• [What to work on]:
Every word in the data below belongs in your copy, exactly as given; the pictures do not.

• [Data for processing]:
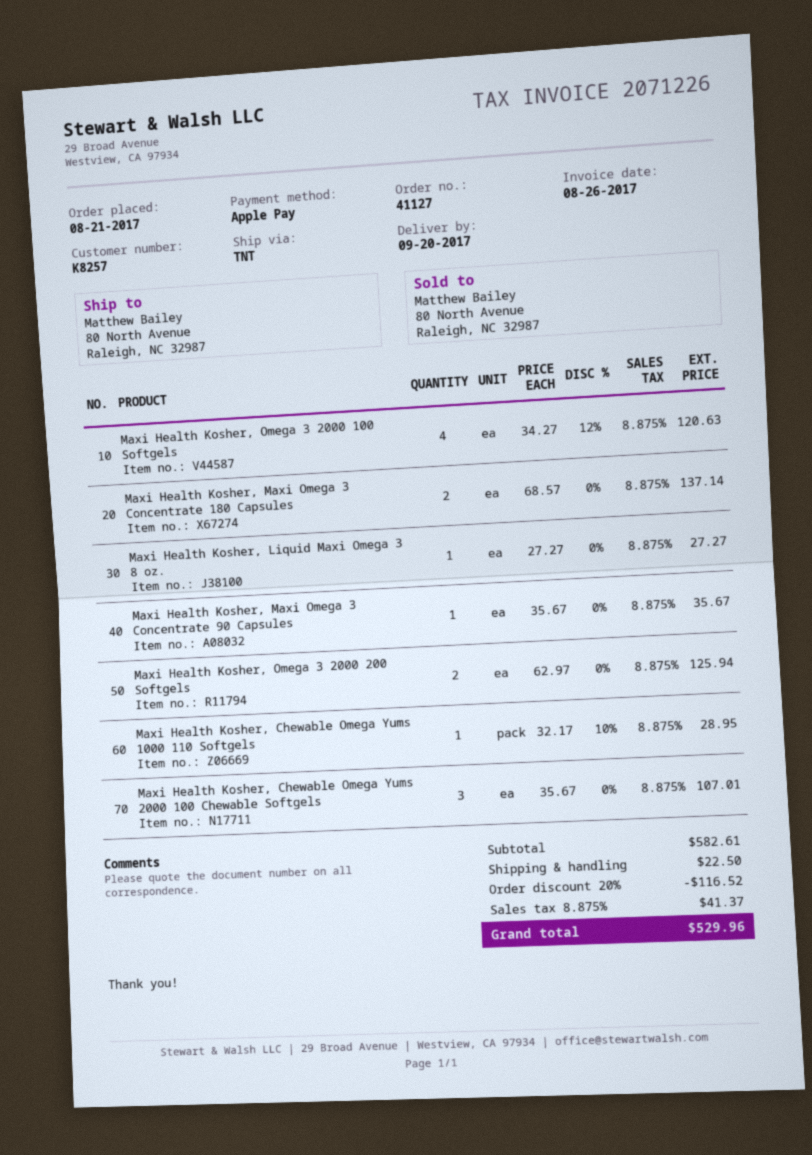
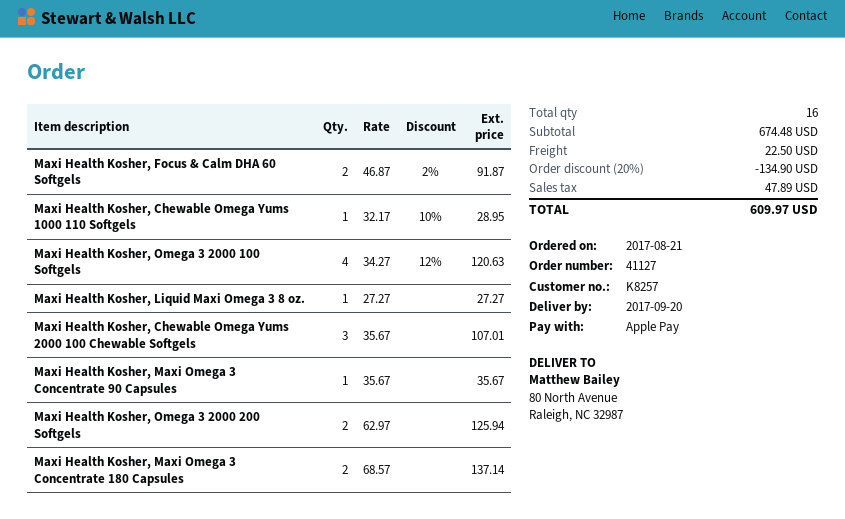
Maxi Health Kosher, Focus & Calm DHA 60 Softgels: none -> 2 x 46.87 - 2% = 91.87
subtotal: 582.61 -> 674.48
discount: 20% = 116.52 -> 20% = 134.90
tax: 41.37 -> 47.89
total: 529.96 -> 609.97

• [Result]:
Maxi Health Kosher, Focus & Calm DHA 60 Softgels: none -> 2 x 46.87 - 2% = 91.87
subtotal: 582.61 -> 674.48
discount: 20% = 116.52 -> 20% = 134.90
tax: 41.37 -> 47.89
total: 529.96 -> 609.97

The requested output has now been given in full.